I get it, the public cloud allows for nearly infinite data scaleability. But cloud storage costs is not cheap, especially when you are talking about 100s of PBs. And in today’s world, with a whole bunch of open source solutions for object storage and services, one can almost recreate any cloud service in your own data center, at much lower price.

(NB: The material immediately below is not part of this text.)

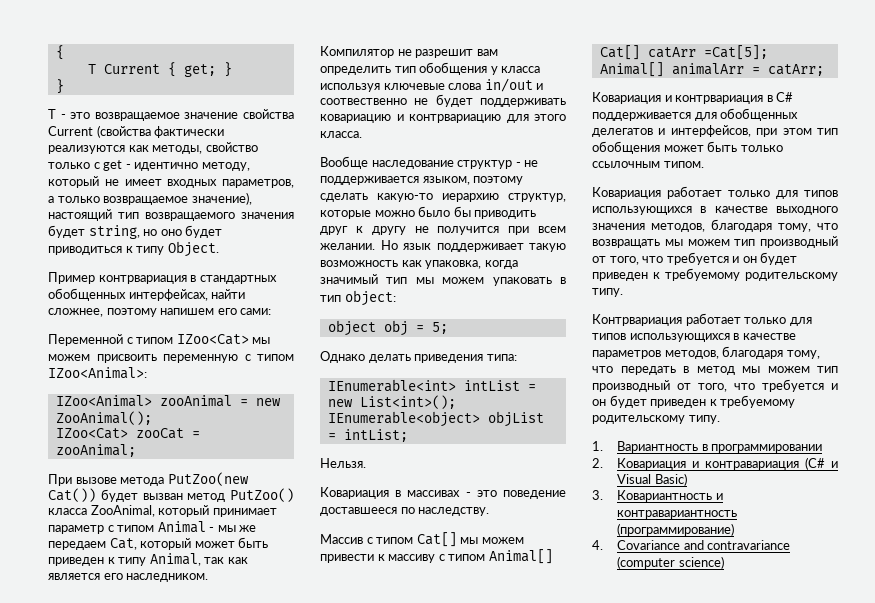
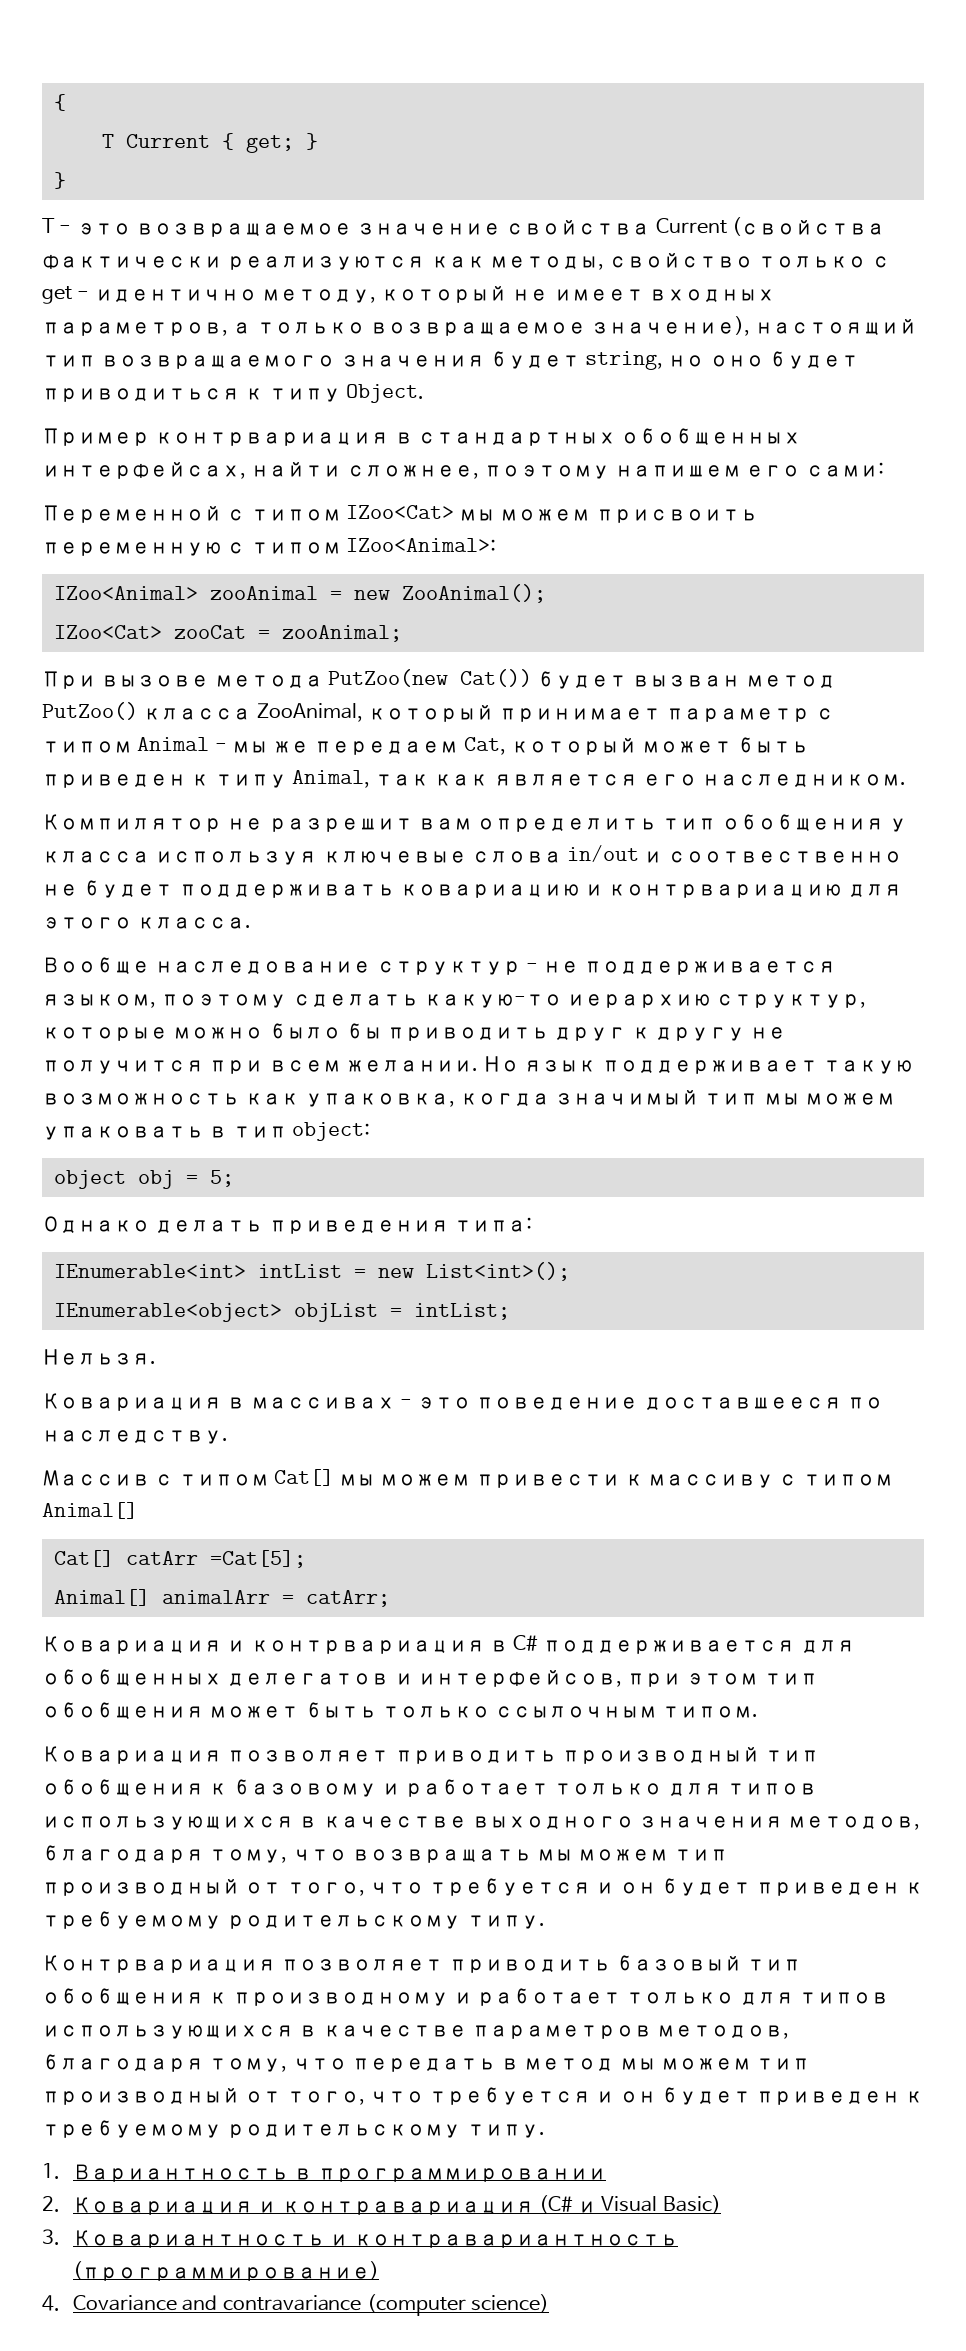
(661, 193) none -> [227,1747,820,1764] [42,1779,400,1797] позволяет приводить производный тип обобщения к базовому и
(682, 320) none -> [281,1955,802,1973] [42,1988,472,2006] позволяет приводить базовый тип обобщения к производному и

Sure it will still take IT infrastructure and personnel to put it all together. But NASA doesn’t seem to be lacking in infrastructure or IT personnel. Even if you are enamored with AWS services and software infrastructure, one can always run AWS Outpost in your data centers. And DAAC services seem to be pretty stable over time. Yes new satellites will generate more data, but the data load is understood and very predictable. So one should be able to anticipate all this and have infrastructure in place to deal with it.

Yes, having the ability to run analysis in the cloud directly on the data sitting also in the cloud is useful, especially not having to download TB of data. But these costs can also be significant and they are born by the researcher not NASA.

Another grip is why use AWS alone. The other cloud providers all have similar object storage and compute capabilities. It seems wiser to me to set up the EarthData service such that, different DAACs reside in different clouds. This would he more complex and harder to administer and use but I believe in the long run would lead to better more effective services at a more reasonable price.

Going to the cloud doesn’t have to be a one way endeavor. After using the cloud for a while, NASA should have a better idea of the costs of doing so and at that time understand better what it can and cannot afford to do on its own.

It will be interesting to see what ESA, JAXA, CERN and other big science organizations do as they are all in the same bind, data seems to be growing unbounded.